How to complete this task
Whenever a line in the data holds the string "boxes", pull that line out.

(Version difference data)
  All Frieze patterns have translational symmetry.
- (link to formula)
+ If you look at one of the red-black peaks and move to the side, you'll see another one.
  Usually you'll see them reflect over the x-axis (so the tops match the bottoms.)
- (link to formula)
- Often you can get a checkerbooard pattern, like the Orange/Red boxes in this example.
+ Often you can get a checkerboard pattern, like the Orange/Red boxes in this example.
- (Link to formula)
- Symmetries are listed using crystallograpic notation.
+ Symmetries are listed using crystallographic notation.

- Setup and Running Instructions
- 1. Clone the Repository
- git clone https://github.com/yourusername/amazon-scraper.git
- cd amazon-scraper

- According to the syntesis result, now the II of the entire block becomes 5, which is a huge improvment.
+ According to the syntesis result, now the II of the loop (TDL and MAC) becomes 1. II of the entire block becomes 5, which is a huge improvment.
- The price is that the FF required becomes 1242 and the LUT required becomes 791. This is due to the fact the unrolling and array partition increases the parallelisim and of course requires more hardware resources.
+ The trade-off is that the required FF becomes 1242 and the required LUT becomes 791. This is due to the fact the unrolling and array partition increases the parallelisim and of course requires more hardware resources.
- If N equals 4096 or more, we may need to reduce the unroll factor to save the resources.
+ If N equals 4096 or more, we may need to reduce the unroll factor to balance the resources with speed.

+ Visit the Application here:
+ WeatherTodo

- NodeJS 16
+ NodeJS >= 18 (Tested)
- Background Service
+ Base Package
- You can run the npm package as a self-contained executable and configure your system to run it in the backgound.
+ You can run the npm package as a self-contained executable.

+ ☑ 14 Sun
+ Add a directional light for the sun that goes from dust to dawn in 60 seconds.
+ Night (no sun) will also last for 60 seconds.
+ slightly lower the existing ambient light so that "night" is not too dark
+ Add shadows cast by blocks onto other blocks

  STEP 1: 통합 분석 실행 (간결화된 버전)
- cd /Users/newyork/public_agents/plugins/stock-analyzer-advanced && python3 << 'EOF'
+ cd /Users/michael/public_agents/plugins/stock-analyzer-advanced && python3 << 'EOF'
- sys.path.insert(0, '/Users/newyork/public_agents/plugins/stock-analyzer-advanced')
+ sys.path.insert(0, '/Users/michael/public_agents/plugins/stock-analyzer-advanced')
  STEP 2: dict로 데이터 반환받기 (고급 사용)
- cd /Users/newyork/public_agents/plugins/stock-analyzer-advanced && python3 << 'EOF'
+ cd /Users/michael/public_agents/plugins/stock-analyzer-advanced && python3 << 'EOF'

Answer section
- Often you can get a checkerbooard pattern, like the Orange/Red boxes in this example.
+ Often you can get a checkerboard pattern, like the Orange/Red boxes in this example.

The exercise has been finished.